Defisit APBN Masih di Bawah Batas Aman
Juda Agung mengatakan kondisi fiskal nasional tetap terkendali berdasarkan berbagai indikator kinerja Anggaran Pendapatan dan Belanja Negara (APBN) hingga Mei 2026.
Ia mengungkapkan, "Tadi dibahas bahwa kondisi fiskal itu masih sangat terjaga dengan baik."
Juda menjelaskan defisit APBN hingga Mei 2026 tercatat sebesar 0,7 persen terhadap PDB dan diperkirakan tetap berada di bawah batas 3 persen hingga akhir tahun.
Ia mengatakan, "Defisit hingga bulan Mei kemarin 0,7 persen dan diperkirakan sampai dengan akhir tahun juga masih di bawah 3 persen, jadi masih sangat terjaga. Pajak juga tumbuh dengan baik, 19,1 persen dan juga dari sisi belanja juga masih di atas 30 persen."
Berdasarkan APBN KiTa Edisi Juni 2026, defisit APBN mencapai Rp180,4 triliun atau 0,70 persen terhadap PDB.
Pendapatan negara hingga Mei 2026 mencapai Rp1.185 triliun atau 37,6 persen dari target APBN sebesar Rp3.153,6 triliun, dengan pertumbuhan 19,1 persen secara tahunan.
Penerimaan Negara dan Belanja Tumbuh Positif
Penerimaan perpajakan tercatat sebesar Rp958,2 triliun yang terdiri atas penerimaan pajak Rp834,4 triliun atau tumbuh 22,1 persen secara tahunan, serta penerimaan kepabeanan dan cukai sebesar Rp123,8 triliun yang tumbuh 0,7 persen.

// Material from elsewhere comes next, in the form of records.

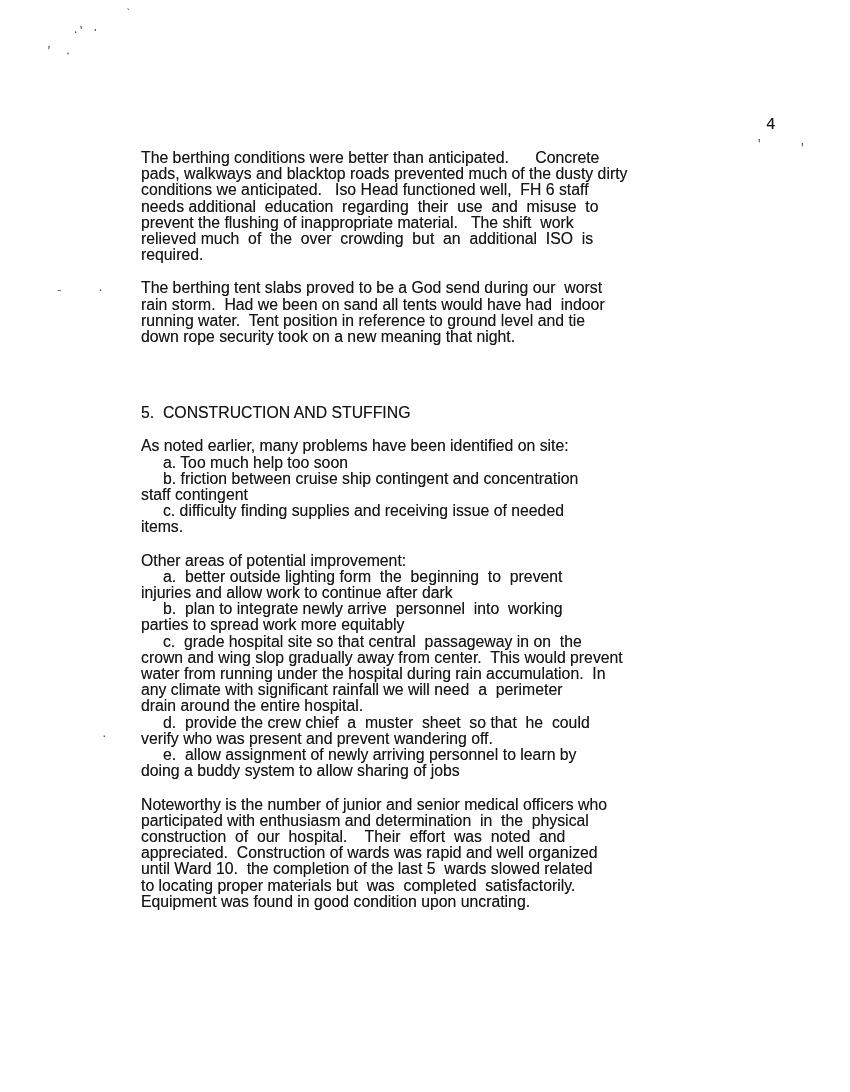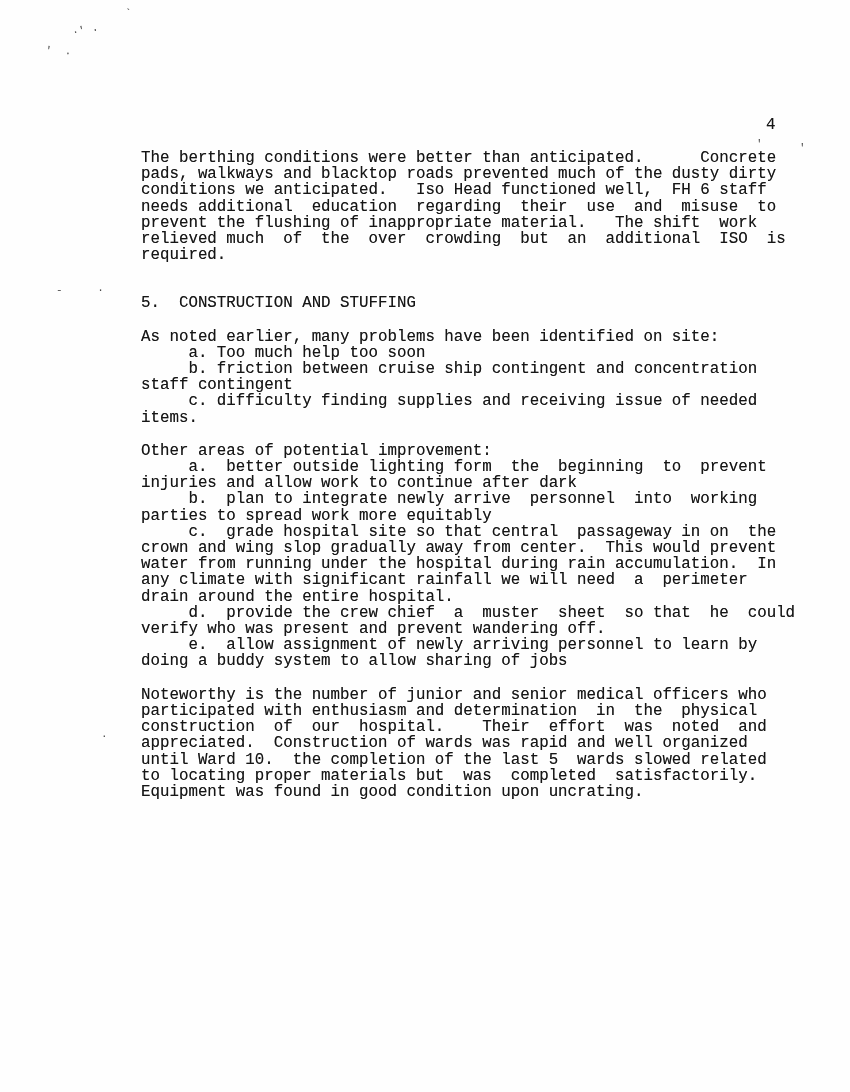--- a/index.html
+++ b/index.html
@@ -35,7 +35,7 @@
   .para {
     margin: 0 0 17px 0;
     white-space: pre;
-    font-family: Liberation Mono, monospace;
+    font-family: Liberation Sans, sans-serif;
     text-shadow: 0 0 0.5px rgba(20,20,20,0.55);
   }
   .heading {

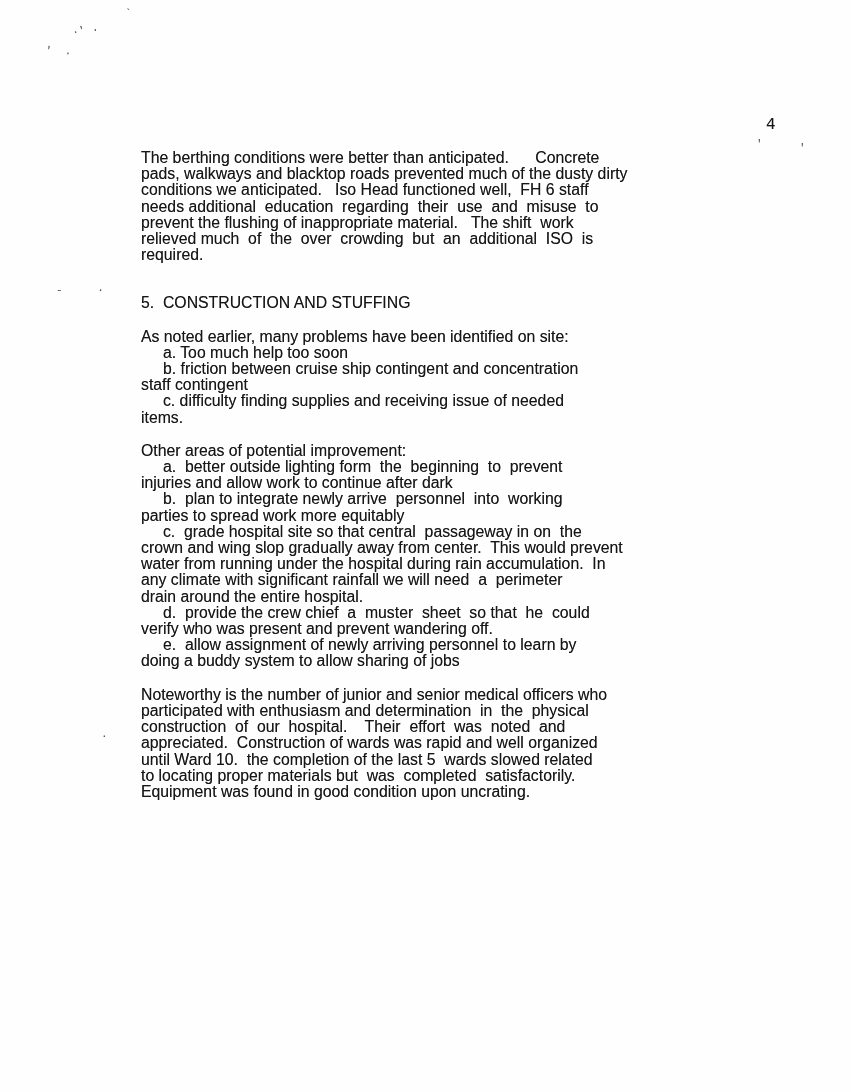--- a/index.html
+++ b/index.html
@@ -78,6 +78,10 @@
 prevent the flushing of inappropriate material.   The shift  work
 relieved much  of  the  over  crowding  but  an  additional  ISO  is
 required.</p>
+    <p class="para">The berthing tent slabs proved to be a God send during our  worst
+rain storm.  Had we been on sand all tents would have had  indoor
+running water.  Tent position in reference to ground level and tie
+down rope security took on a new meaning that night.</p>
     <p class="para heading">5.  CONSTRUCTION AND STUFFING</p>
     <p class="para">As noted earlier, many problems have been identified on site:
      a. Too much help too soon

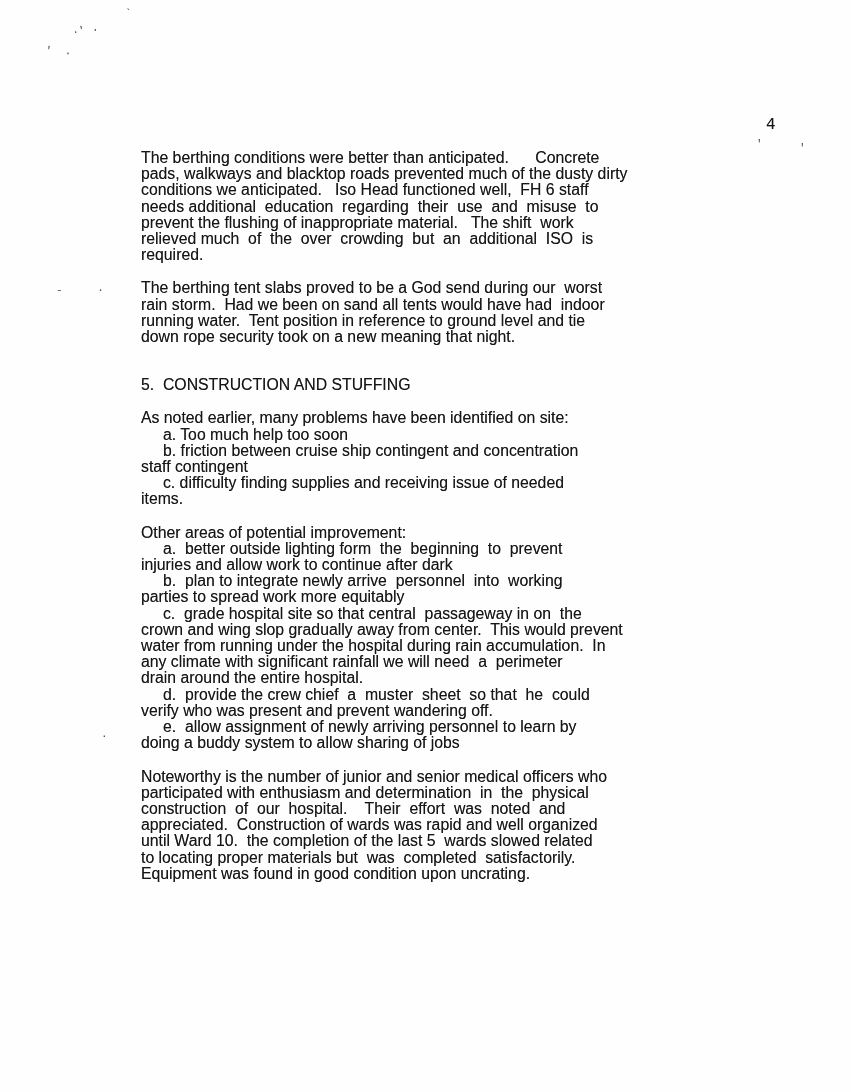--- a/index.html
+++ b/index.html
@@ -39,7 +39,7 @@
     text-shadow: 0 0 0.5px rgba(20,20,20,0.55);
   }
   .heading {
-    margin-top: 32px;
+    margin-top: 60px;
   }
   .artifact {
     position: absolute;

Penerimaan Negara Bukan Pajak (PNBP) mencapai Rp226,4 triliun atau meningkat 19,9 persen dibandingkan periode yang sama tahun sebelumnya.
Realisasi belanja negara hingga Mei 2026 mencapai Rp1.365,4 triliun atau 35,5 persen dari target APBN sebesar Rp3.842,7 triliun dengan pertumbuhan 34,4 persen secara tahunan.
Belanja pemerintah pusat meningkat menjadi Rp1.059,3 triliun, sementara belanja kementerian dan lembaga mencapai Rp517,7 triliun dan belanja nonkementerian/lembaga sebesar Rp541,6 triliun.
Keseimbangan primer juga mencatat surplus sebesar Rp58,6 triliun yang menunjukkan kapasitas fiskal pemerintah masih memadai dalam mengelola pendapatan, belanja, dan utang negara.